Corrupted blob data after sudden replication disconnect

We store one or more photo image blobs with our Documents in Couchbase Lite .NET with Xamarin Forms on iOS and Android. The blob contains the binary data of the (usually) JPEG. Our users have reported that some of the photos became corrupted, part of the photo data is lost. Unsure exactly what our users did to cause this I tried various things to reproduce the issue. I created 10 Documents with 3 photos each taken with the mobile camera. I started a one-time replication to push these blobs to the server – we do not currently use continuous replication. During the replication I went into the app switcher and swiped to close the mobile app. One of the photos on the server ended up corrupted, just like our users reported.

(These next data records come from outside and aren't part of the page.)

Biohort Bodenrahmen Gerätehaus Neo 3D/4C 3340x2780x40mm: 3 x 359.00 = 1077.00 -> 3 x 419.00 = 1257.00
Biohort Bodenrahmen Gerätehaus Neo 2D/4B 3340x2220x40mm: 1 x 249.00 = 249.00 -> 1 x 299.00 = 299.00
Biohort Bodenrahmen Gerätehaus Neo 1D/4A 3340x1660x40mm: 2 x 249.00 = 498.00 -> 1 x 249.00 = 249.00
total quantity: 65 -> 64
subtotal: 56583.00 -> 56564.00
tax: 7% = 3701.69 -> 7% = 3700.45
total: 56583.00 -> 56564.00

Obviously the app shouldn’t be closed like this during a replication, or maybe the app crashed during replication for whatever reason, but nonetheless, the blob should not be stored in a corrupted state on the server. It should either be saved completely, or not at all.

Couchbase Server Community Edition 6.0.0 build 1693
Sync Gateway 2.1.2 (2;35fe28e)
Couchbase Lite 2.1.2 and 2.5.
Xamarin Forms 3.x and 4.0.
Problem reproduced on iOS, not tried on Android.

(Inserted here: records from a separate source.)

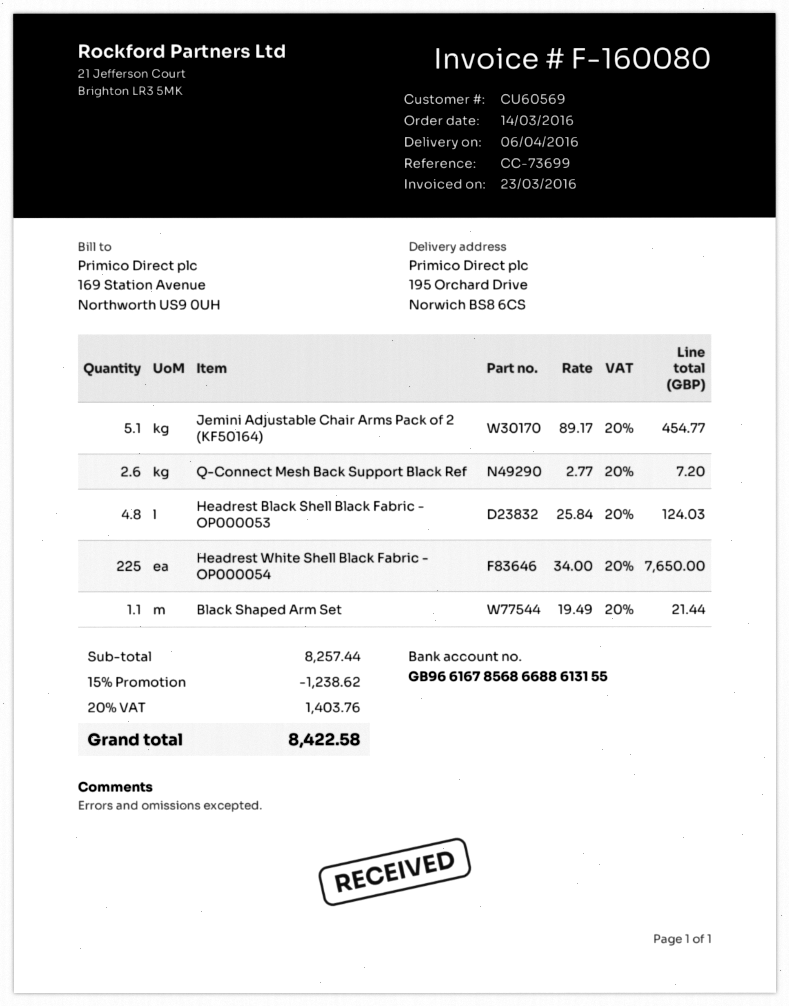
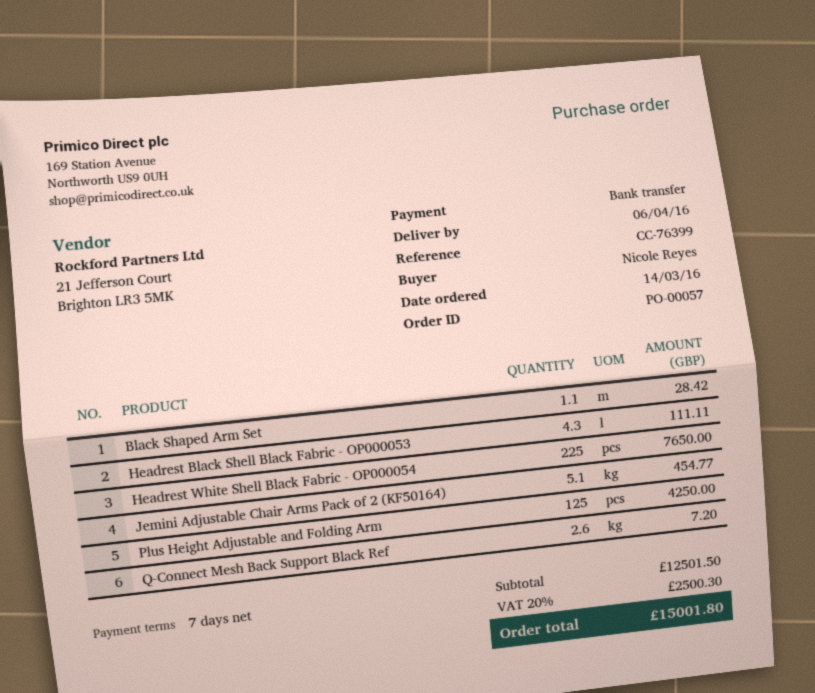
reference: CC-73699 -> CC-76399
Headrest Black Shell Black Fabric - OP000053: 4.8 for 124.03 -> 4.3 for 111.11
Black Shaped Arm Set: 1.1 for 21.44 -> 1.1 for 28.42
Plus Height Adjustable and Folding Arm: none -> 125 for 4250.00
subtotal: 8257.44 -> 12501.50
discount: 15% = 1238.62 -> none
tax: 20% = 1403.76 -> 20% = 2500.30
total: 8422.58 -> 15001.80

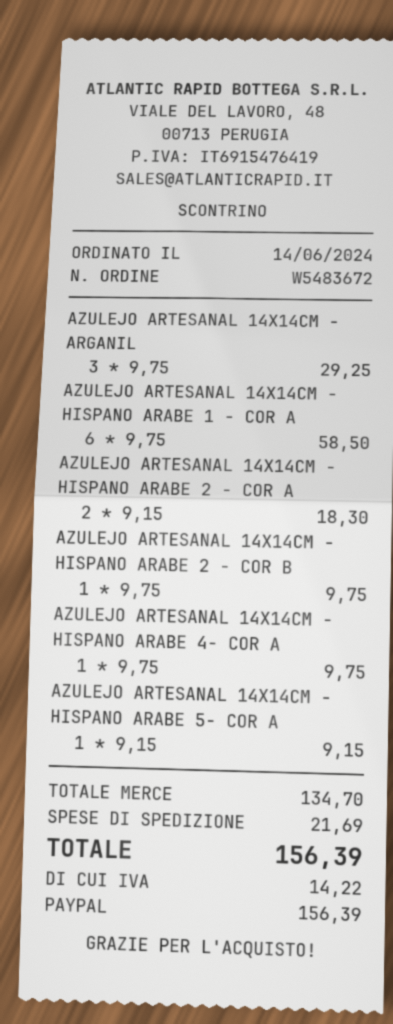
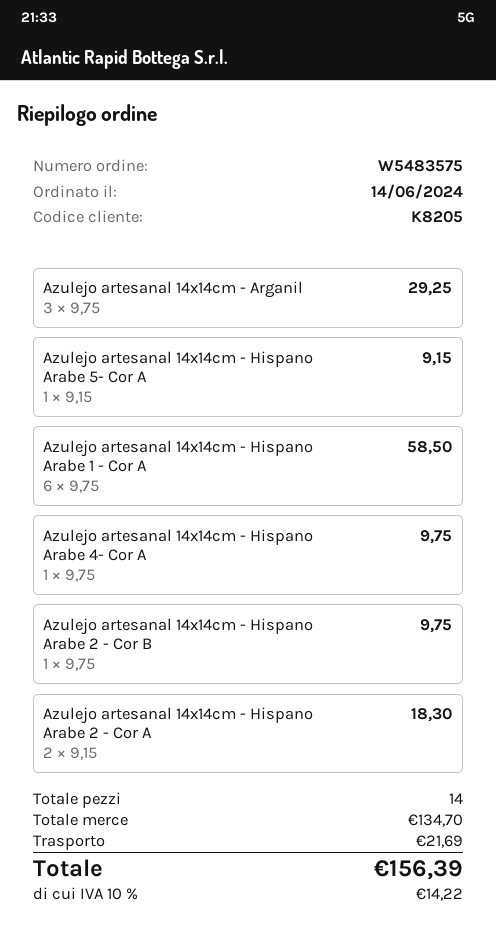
order number: W5483672 -> W5483575

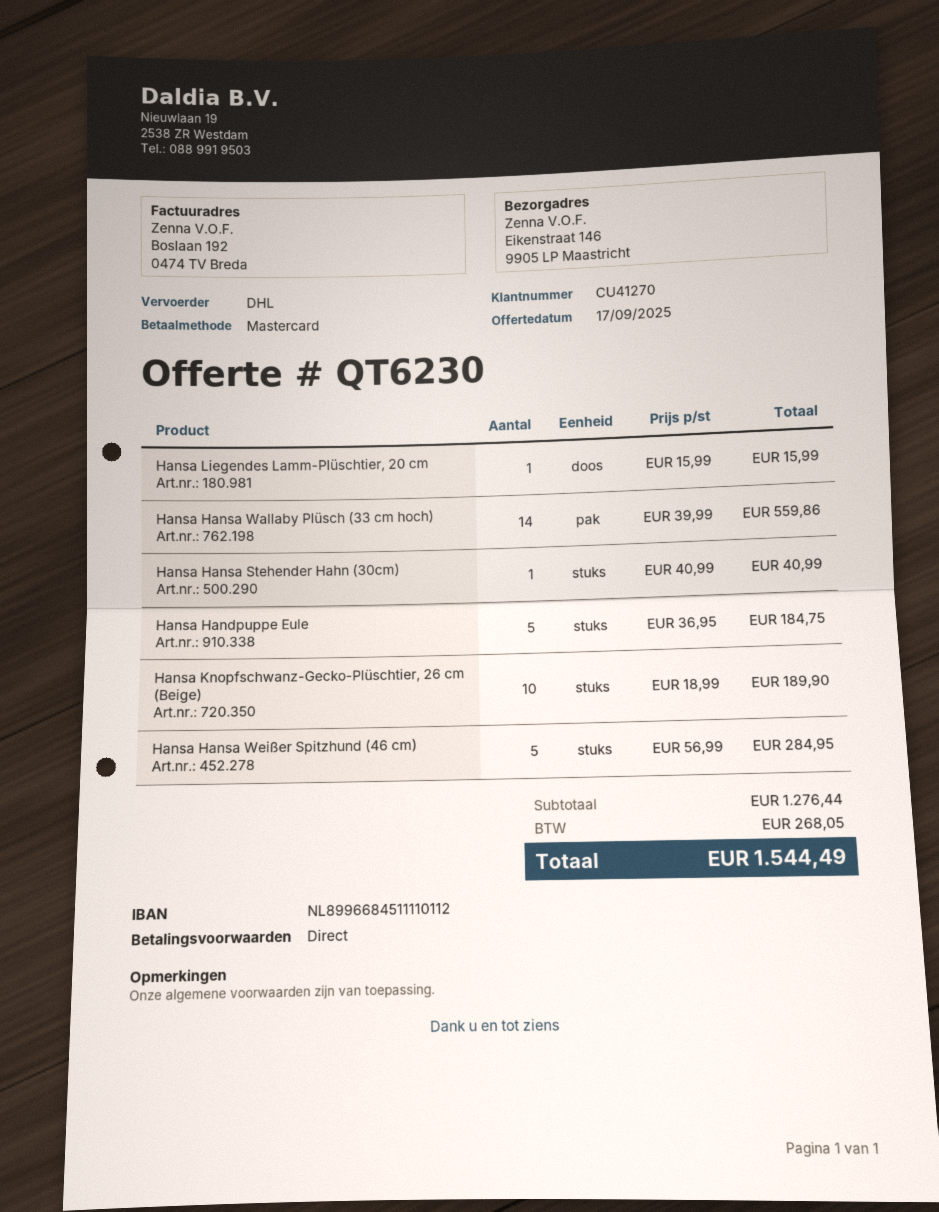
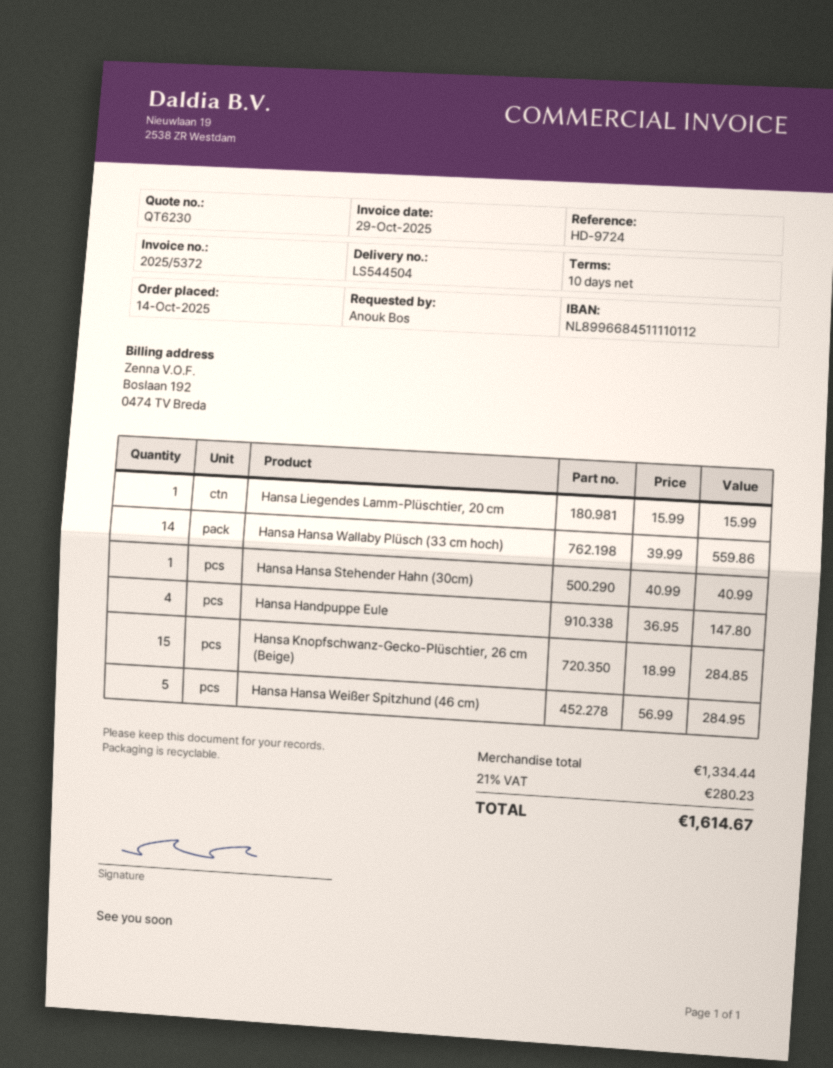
payment terms: on receipt -> 10 days
Hansa Handpuppe Eule: 5 x 36.95 = 184.75 -> 4 x 36.95 = 147.80
Hansa Knopfschwanz-Gecko-Plüschtier, 26 cm (Beige): 10 x 18.99 = 189.90 -> 15 x 18.99 = 284.85
subtotal: 1276.44 -> 1334.44
tax: 268.05 -> 280.23
total: 1544.49 -> 1614.67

Attached is the logfile from the Gateway when the sudden disconnect happened.
corrupted_blobs_log.txt.zip (2.3 KB)

This may be a CBL replicator bug. I’m guessing what happens is that the replicator is told to stop while it’s halfway through sending a blob, and when it closes the connection it looks like the blob is finished, so SG just saves what it received so far. Instead it needs to indicate that the upload failed, so SG will throw away the received data.

1 Like

I’ve filed [https://github.com/couchbase/couchbase-lite-core/issues/790](an issue on Github). If my theory is correct, this can be fixed pretty easily in Sync Gateway.

For a workaround, on the server side you should check whether a blob’s length property in the document matches the actual length of the blob in bytes. I’m pretty sure that the corruption here is from truncation of the data, so the length will end up less than expected. (To make double sure you can compare the digest property against a SHA-1 digest of the blob, but I don’t think that’s necessary here.)

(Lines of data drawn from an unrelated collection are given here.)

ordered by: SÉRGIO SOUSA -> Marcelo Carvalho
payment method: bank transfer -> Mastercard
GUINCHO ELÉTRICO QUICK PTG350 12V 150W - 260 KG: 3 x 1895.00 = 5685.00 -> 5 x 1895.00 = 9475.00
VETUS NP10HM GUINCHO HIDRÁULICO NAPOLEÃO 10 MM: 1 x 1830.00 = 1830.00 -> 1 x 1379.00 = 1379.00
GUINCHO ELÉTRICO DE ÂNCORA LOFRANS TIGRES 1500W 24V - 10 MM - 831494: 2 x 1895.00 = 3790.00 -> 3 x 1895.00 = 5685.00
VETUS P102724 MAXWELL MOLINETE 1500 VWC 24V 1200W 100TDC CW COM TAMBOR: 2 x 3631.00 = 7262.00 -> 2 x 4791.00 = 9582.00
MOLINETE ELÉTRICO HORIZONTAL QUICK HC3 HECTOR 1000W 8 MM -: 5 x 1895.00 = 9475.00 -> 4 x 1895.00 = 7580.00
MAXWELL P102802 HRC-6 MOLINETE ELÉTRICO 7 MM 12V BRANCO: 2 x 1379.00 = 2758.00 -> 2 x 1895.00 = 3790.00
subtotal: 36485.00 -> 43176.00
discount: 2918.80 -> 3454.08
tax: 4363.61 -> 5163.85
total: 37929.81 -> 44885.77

I’m pretty sure the truncated blobs won’t spread from the server to any other clients, because the CBL replicator does verify the SHA-1 digest before saving. I believe the replicator will just throw away the incoming document if a blob is invalid, so the other clients just won’t see that revision at all.

The corrupted blob does spread to other clients. And if the Document is updated it will sync back to the originating phone as well and overwrite the original undamaged blob with the corrupted version.

The corrupted blobs should be simply truncated from the originals, with no bytes changed. Could you please confirm that?

I’m really surprised that the bad blobs would spread to other clients. I know for sure that Couchbase Lite verifies the SHA-1 digest of a blob before storing it, so if the blob received from the server doesn’t match the digest stored in the document, it will be rejected.

Initially I was sure, then we started to doubt so I deleted my post here while we ran another check. I can confirm that it does spread to other clients as I described. If we update a property on the document with the corrupted photo blob it will become the newest revision and replicate to all other clients and also back to the original photo-corrupter client.

We have multiple clients replicating the same (or subset of the same) dataset via the Gateway. So the original client A pushes a photo blob, and it arrives and is stored on the server corrupted (I understand from my colleague with the SHA-1 of the full blob). This document with corrupted photo blob will sync to the other clients B and C. If this document gets updated in any way on the server or by the other clients B and C, then it will pull back onto the original client A and overwrite the good photo blob with the corrupted photo blob.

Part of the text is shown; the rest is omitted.